Signals are everywhere in sales tooling right now. The difference between a signal and a dashboard decoration is whether you find out in time to change your approach.

Never walking into a call blind

Anyone who has inherited an account knows the specific dread of discovering history mid-call. Alex has been there.

“I had one where pricing had already been discussed and pushed back on six months before I got involved. Nothing captured. Call’s going fine and then the prospect says, we’ve already been through all this.”

It’s recoverable, but you look like you haven’t done the basic work on your own deal. Now every conversation, commitment, and objection from an account’s history travels with the deal, whoever worked it first. “That particular situation just doesn’t happen anymore.”

Prep is how you read the room

One story stood out because it wasn’t about efficiency at all. Alex had a demo with a senior stakeholder his prep had pegged clearly: time-poor, sceptical, and burnt by a messy implementation at a previous vendor. The kind of person who tells you upfront he’s leaving at the 30 minute mark and opens with, why should we buy from you.

Alex didn’t run the standard demo flow. He built the call around what would land for this specific person: the proactive side of the platform, information surfaced without anyone having to go looking. Twenty minutes in, the stakeholder was engaged but waiting. So Alex ran a live agent and showed deal risks and team updates landing in Slack automatically.

“He shifted visibly. At the end of the call he said, I’ll be honest, the last fifteen minutes were a lot more interesting for me. What I’m proud of with that one isn’t the feature, it’s that I read the room correctly before I even got into it. The prep gave me that.”

Pipeline reviews stop being theatre

If you’ve ever sat in a pipeline review, you know the genre. The rep performs a slightly optimistic monologue from memory, the manager nods along, and everyone silently agrees not to push too hard.

“Now we both have the same picture before we even start talking. The MEDDPICC’s filled in, risks are flagged, I know where the gaps are. I can say economic buyer isn’t confirmed, paper process is weak, here’s what I’m doing about it, not because I’ve rehearsed it but because I actually know.”

The conversation becomes about strategy instead of status. That’s a better use of everyone’s time, and it’s more honest, which matters more than anyone likes to admit.

The one thing AI will never do

We ended by asking Alex to finish the sentence: the one thing AI will never do in sales is ___.

“Earn trust from the buyer and build the relationship. Everyone says people buy from people. What they actually mean is people buy from people they trust.”

Trust is the point in a deal where the buyer lays it all on the table, tells you exactly what their leadership needs to see, and starts helping you get it across the line. That happens because of something accumulated: you listened properly across multiple calls, you followed through on what you said, you showed up like someone they could trust with the real version of events.
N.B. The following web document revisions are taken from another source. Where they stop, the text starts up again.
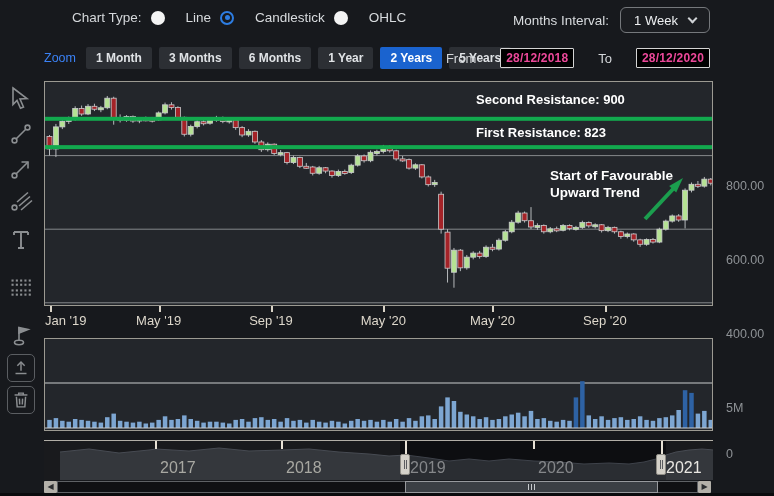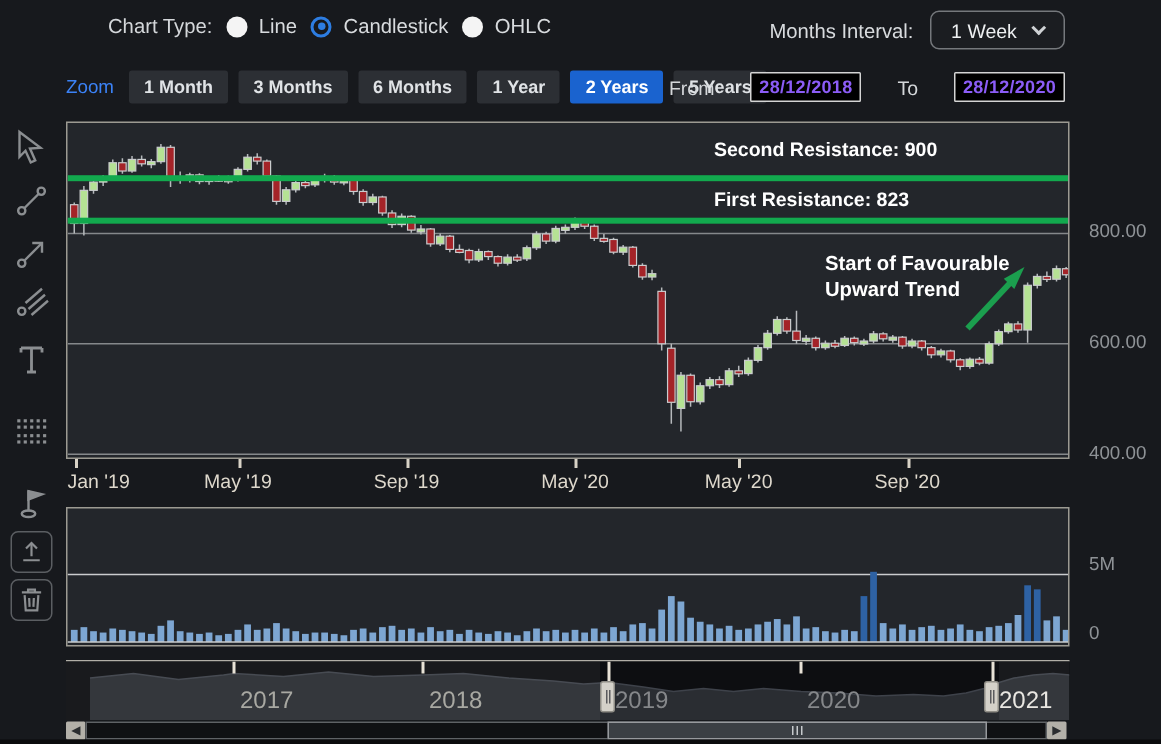--- a/index.html
+++ b/index.html
@@ -10,7 +10,7 @@
   .row1{position:absolute;left:0;top:0;width:774px;height:40px;}
   .chart-type-group{position:absolute;left:72px;top:10px;display:flex;align-items:center;gap:9px;font-size:13.5px;}
   .ct-label{color:#d4d7da;text-align:center;}
-  .radio-item{display:flex;align-items:center;gap:8px;cursor:pointer;}
+  .radio-item{display:flex;align-items:center;gap:21px;cursor:pointer;}
   .radio{width:14px;height:14px;border-radius:50%;background:#f4f4f4;position:relative;flex:none;}
   .radio.checked{background:#17191d;border:2px solid #2d7de2;}
   .radio.checked::after{content:'';position:absolute;left:2.5px;top:2.5px;width:5px;height:5px;border-radius:50%;background:#2d7de2;}

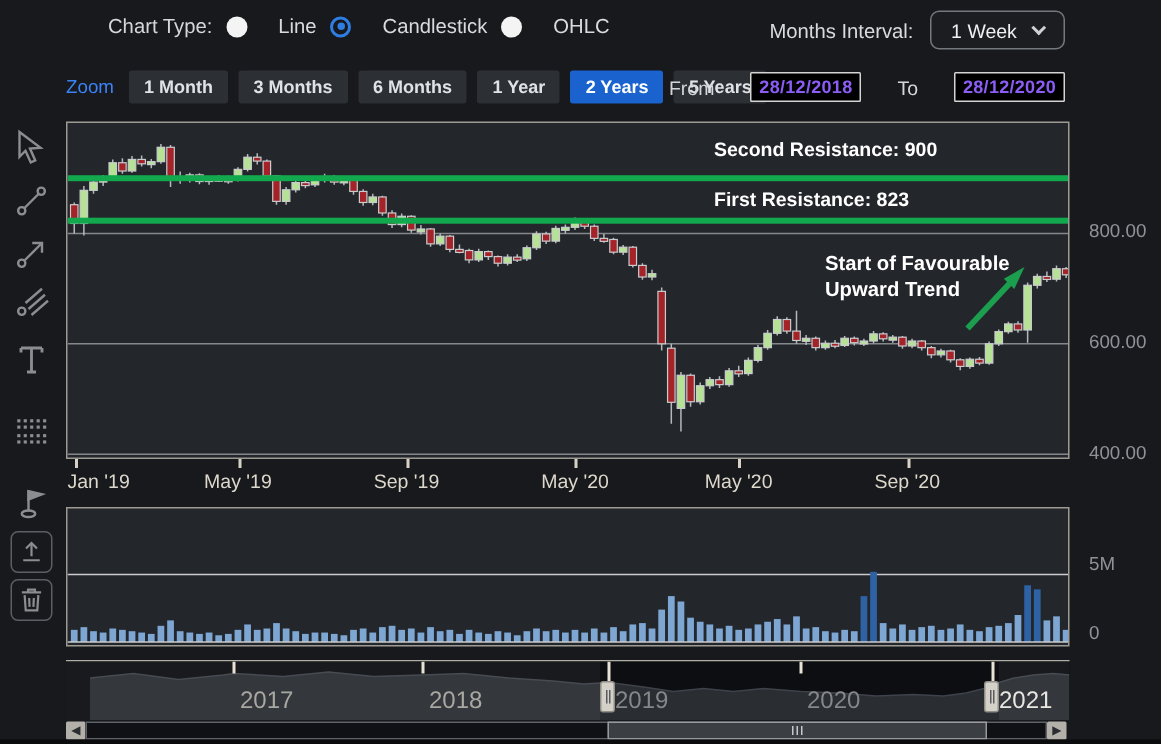--- a/index.html
+++ b/index.html
@@ -23,7 +23,7 @@
   .zoom-btn{background:#2c2f34;color:#e0e3e6;font-size:12px;font-weight:bold;padding:4px 10px;border-radius:2px;cursor:pointer;white-space:nowrap;}
   .zoom-btn.selected{background:#1a63cf;color:#ffffff;}
   .fromto{position:absolute;right:64px;top:8px;display:flex;align-items:center;gap:24px;font-size:13px;color:#d4d7da;}
-  .date-input{width:74px;height:20px;background:#000;border:1px solid #d4d4d4;border-radius:1px;color:#8b5cf6;font-size:12px;font-weight:bold;display:flex;align-items:center;justify-content:center;letter-spacing:.2px;}
+  .date-input{width:74px;height:20px;background:#000;border:1px solid #d4d4d4;border-radius:1px;color:#ec4899;font-size:12px;font-weight:bold;display:flex;align-items:center;justify-content:center;letter-spacing:.2px;}
   
   .tool{position:absolute;left:7px;width:28px;height:28px;display:flex;align-items:center;justify-content:center;cursor:pointer;}
   .tool svg{stroke:#8b8e91;fill:none;stroke-width:1.6;}

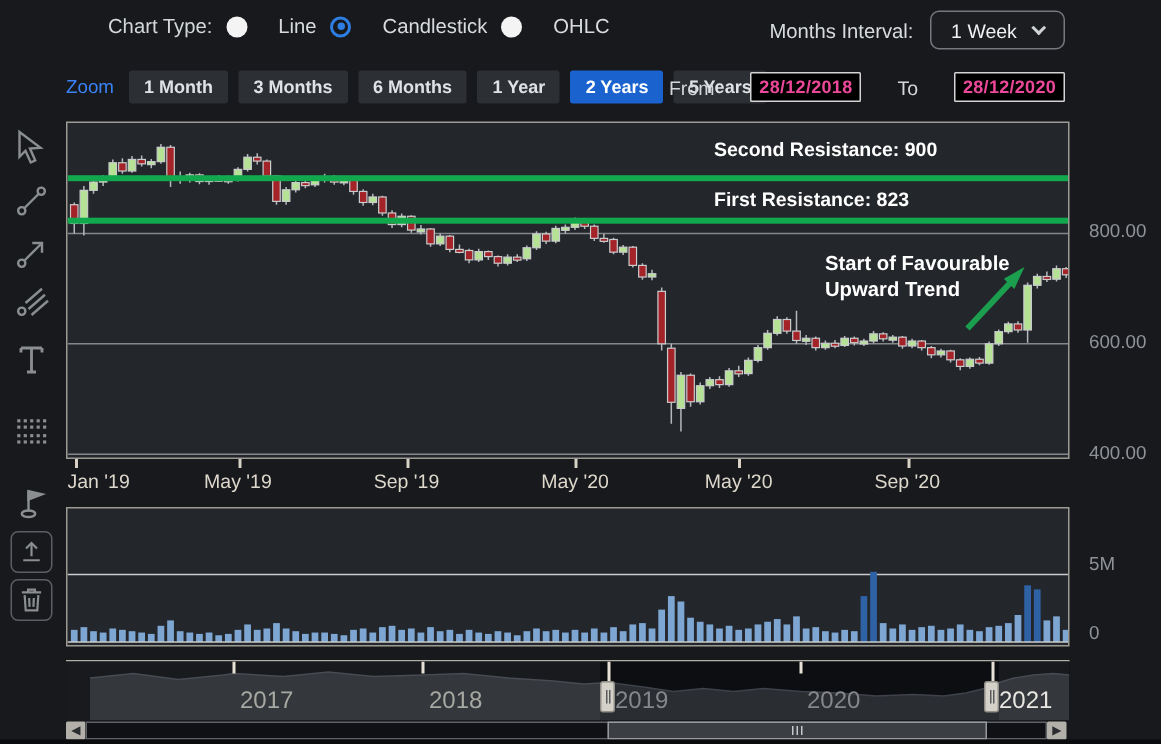--- a/index.html
+++ b/index.html
@@ -37,7 +37,7 @@
   
   .x-tick{position:absolute;width:2px;height:6px;background:#d8d2c6;top:306px;}
   .x-lab{position:absolute;top:313px;font-size:13px;color:#ded8cc;white-space:nowrap;}
-  .y-lab{position:absolute;left:726px;font-size:12.5px;color:#8e9296;}
+  .y-lab{position:absolute;left:726px;font-size:12.5px;color:#8e9296;margin-top:32px;}
   
   #nav-line{position:absolute;left:44px;top:440px;width:669px;height:1px;background:#b2afa7;}
   #navigator{position:absolute;left:44px;top:441px;width:669px;height:39px;background:#0d0e11;overflow:hidden;}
Alex has a deal right now where his champion is sharing materials internally and scheduling calls with senior stakeholders, completely unprompted. No AI did that. What AI did was give him the time and clarity to be fully present in the conversations that built it, instead of half-present and thinking about what he hadn’t updated in the CRM.

That’s what AI native selling looks like from the inside. Not fewer humans in the deal. Better prepared ones.